The demon screams and flails as any dying creature does. The forest god and its cadre back away, waiting and watching. They stand ready to prevent any mindless flight, but more, they wait for the demon to die. It does eventually, as all creatures in such straits do, and when it does, the otherworldly creatures settle down to consume it, to break it apart, and to take away with them those pieces that are their due.
They do not notice the men who watch this dissection. The captain and the chief sit together. They are insignificant, pitiful against the forces of the forest, exposed as tiny and perhaps meaningless pieces of some larger scheme. And yet in it, they have been insignificant together. The captain looks at the men who once followed him and smiles. He looks at the chief, at his men, at the aborigines and in them all, he sees the forest god and the demon, the trees and the mud, the push and the hunt and the budding sense of belonging. The chief nods his head.
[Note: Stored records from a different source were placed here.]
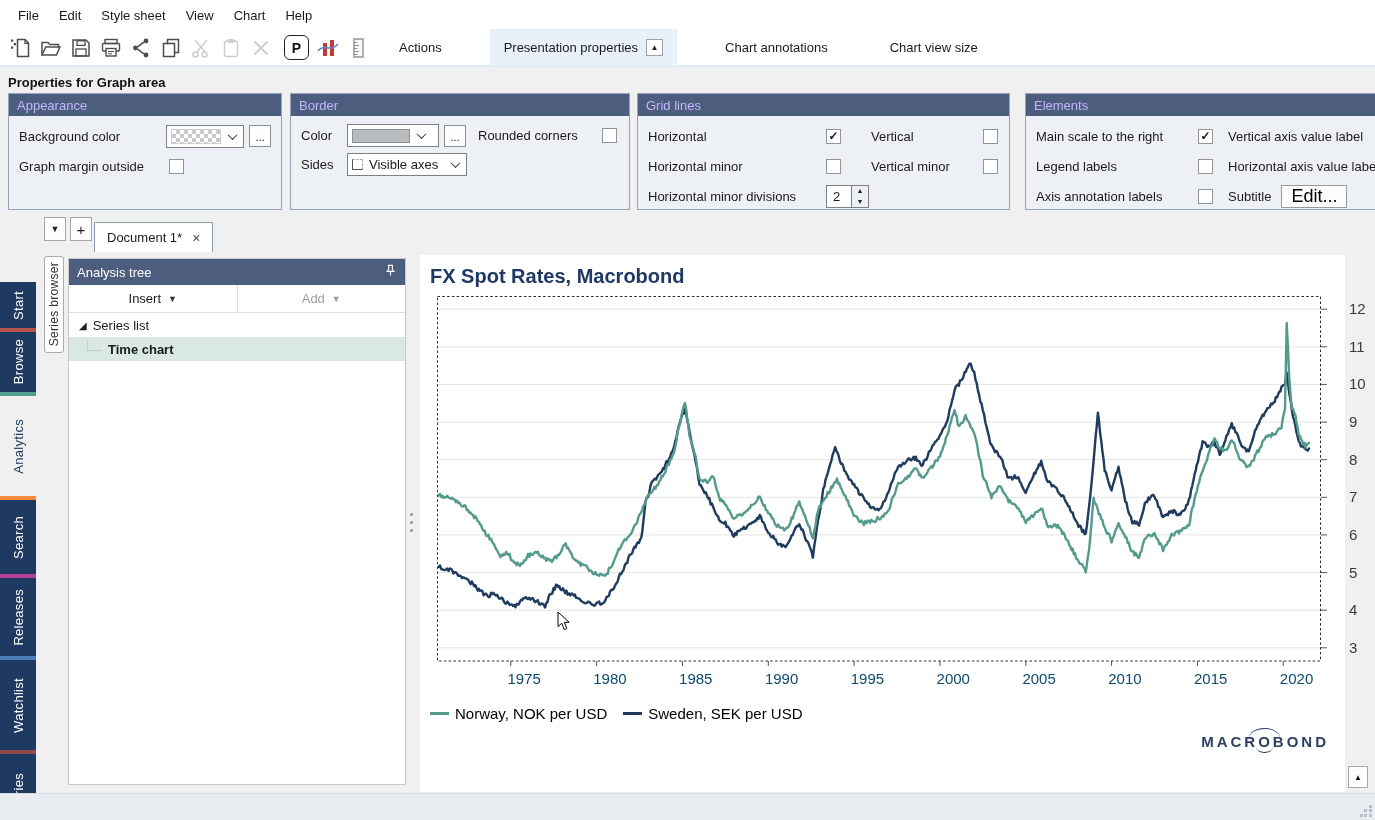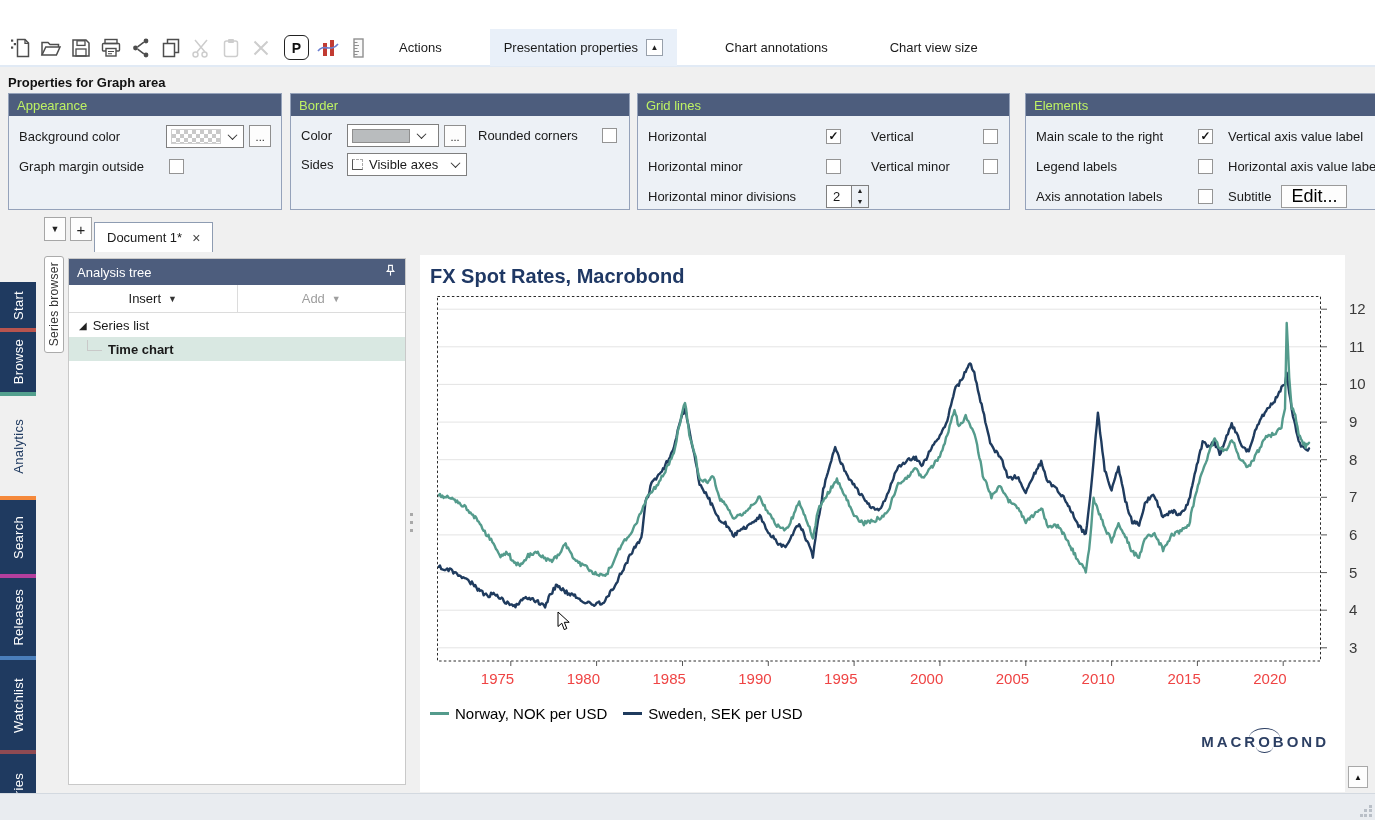--- a/index.html
+++ b/index.html
@@ -95,6 +95,14 @@
 
 <div id="app">
 
+  <div class="menubar" id="menubar">
+      <span class="menu-item">File</span>
+      <span class="menu-item">Edit</span>
+      <span class="menu-item">Style sheet</span>
+      <span class="menu-item">View</span>
+      <span class="menu-item">Chart</span>
+      <span class="menu-item">Help</span>
+    </div>
 
   <div class="toolbar">
     <div class="tb-icons" id="tb-icons">

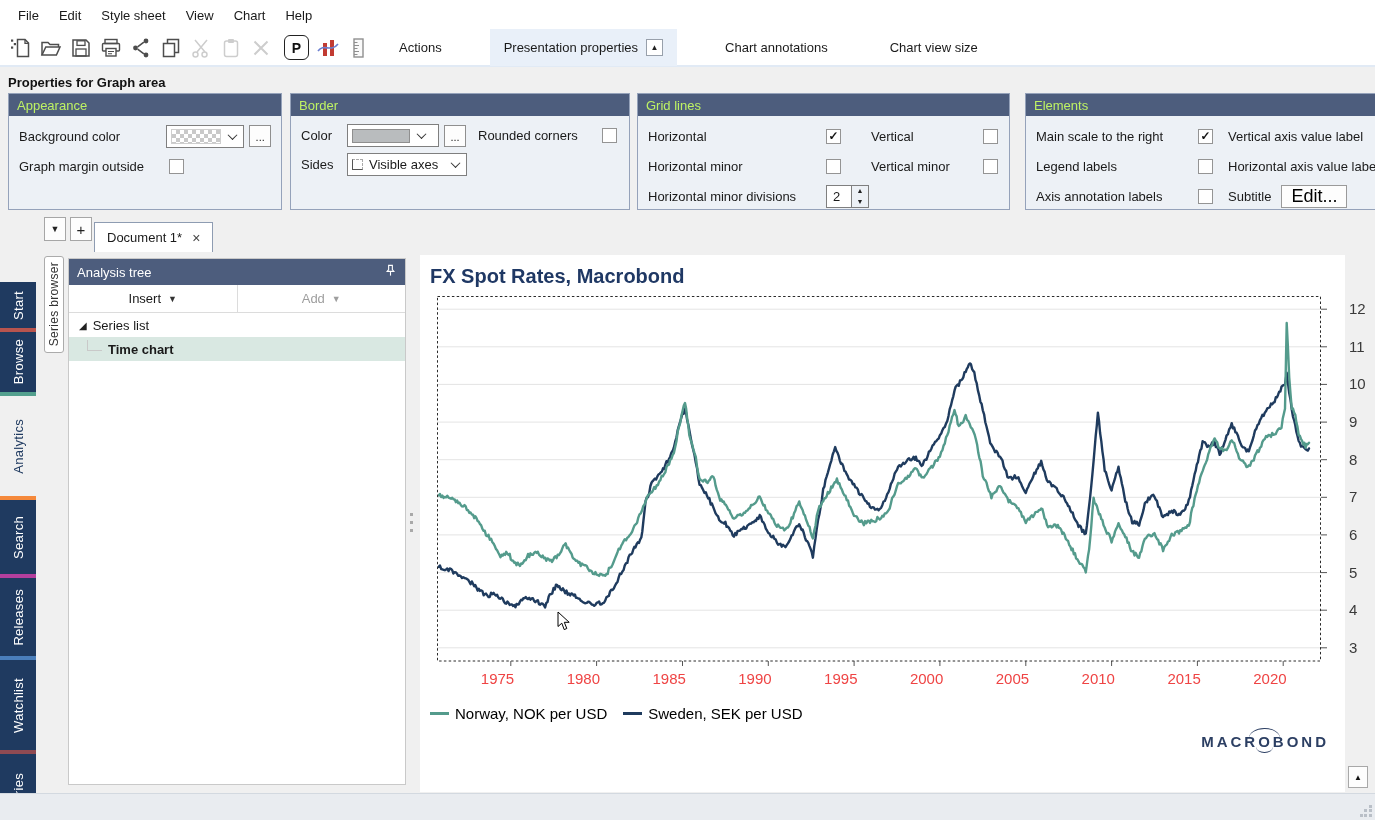--- a/index.html
+++ b/index.html
@@ -24,7 +24,7 @@
   .props-strip { position:absolute; left:0; top:67px; width:1375px; height:726px; background:#f0f0f0; }
   .props-title { position:absolute; left:8px; top:8px; font-weight:bold; color:#111; }
   .panel { position:absolute; top:26px; height:117px; background:#edf1f6; border:1px solid #95a2ba; }
-  .panel-hd { height:22px; background:#4d5d7d; color:#bef264; display:flex; align-items:center; padding-left:8px; }
+  .panel-hd { height:22px; background:#4d5d7d; color:#c4b5fd; display:flex; align-items:center; padding-left:8px; }
   .panel-bd { padding:5px 10px 0 10px; }
   .prow { display:flex; align-items:center; height:30px; }
   .cb { width:15px; height:15px; border:1px solid #949494; background:#fff; display:inline-flex; align-items:center; justify-content:center; font-size:12px; font-weight:bold; color:#111; line-height:1; }

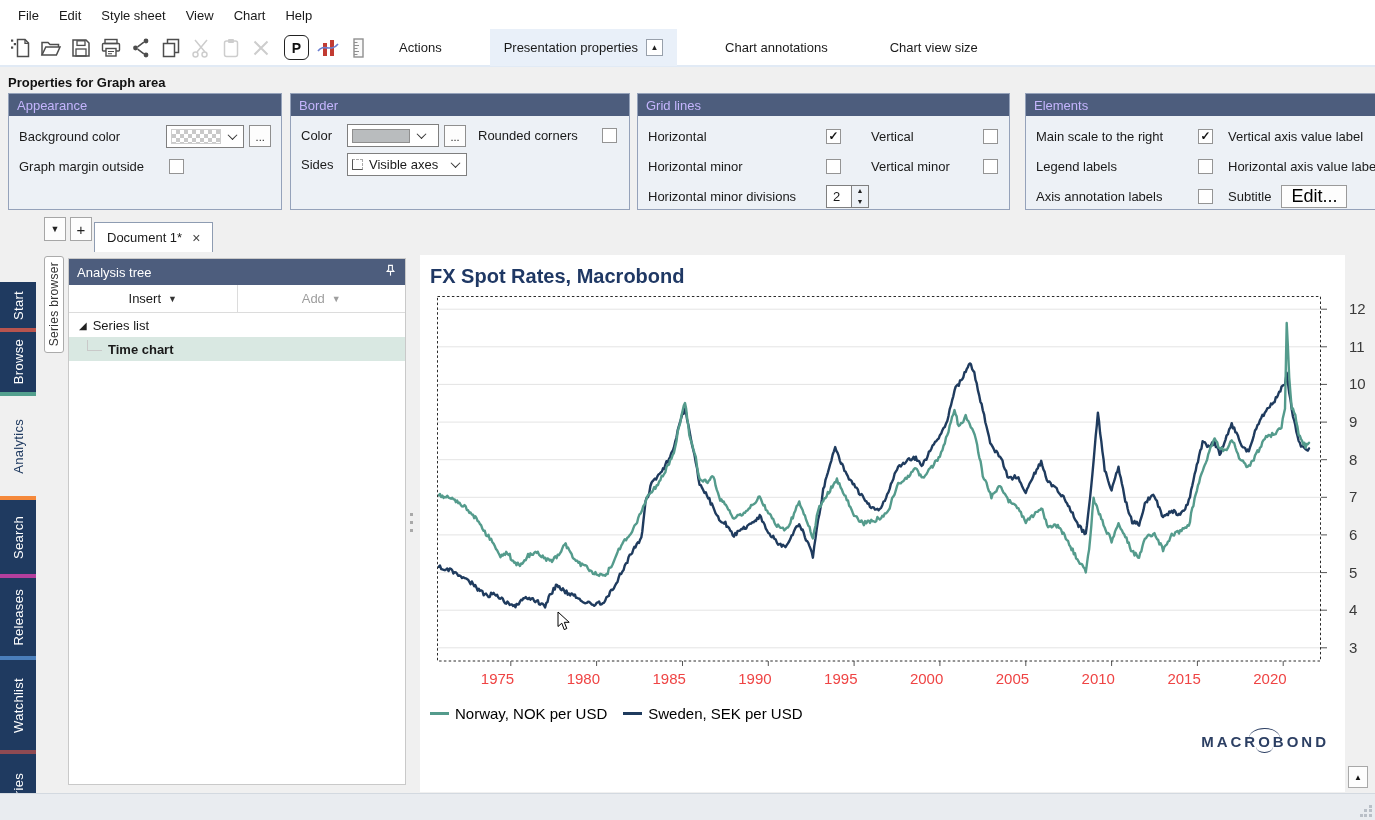--- a/index.html
+++ b/index.html
@@ -74,7 +74,7 @@
   .chart-title { position:absolute; left:10px; top:10px; font-size:20px; font-weight:bold; color:#1f3864; }
   #plot-svg { position:absolute; left:17px; top:41px; }
   .ylab { position:absolute; width:36px; font-size:15px; color:#3a3a3a; }
-  .xlab { position:absolute; width:60px; text-align:left; font-size:15px; color:#ef4444; }
+  .xlab { position:absolute; width:60px; text-align:right; font-size:15px; color:#0c4a6e; }
   .legend { position:absolute; left:10px; top:450px; display:flex; gap:16px; align-items:center; font-size:15px; color:#000000; }
   .leg-item { display:flex; align-items:center; gap:6px; }
   .leg-swatch { width:19px; height:3.5px; }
As the gutting draws to a close, the unearthly beings are slowly reclaimed by the forest. The remains of the demon begin to break apart, swarmed over by uncounted chitinous things until it is nothing.
The men stare and sit motionless as the forest becomes a place of mortals again, as if they are an anchor in the mountains, holding to it the trees and the flowers and the roots, as though the world is waiting for them to move before the world itself can move on.
It is not long before one of them shifts. Another rubs his stomach, and another looks to the sky and sniffs the air.
And then they are off, searching for the body of the deer they killed, searching for food and survival. From their movements, their behavior, it is unclear that anything has changed among them, but in their midst run five men. They are given away only by their armor and their weapons, for now they move as the aborigines do, or they soon will.
The day grows warm and the remaining snow melts into the soil, losing itself in the continuation of all things.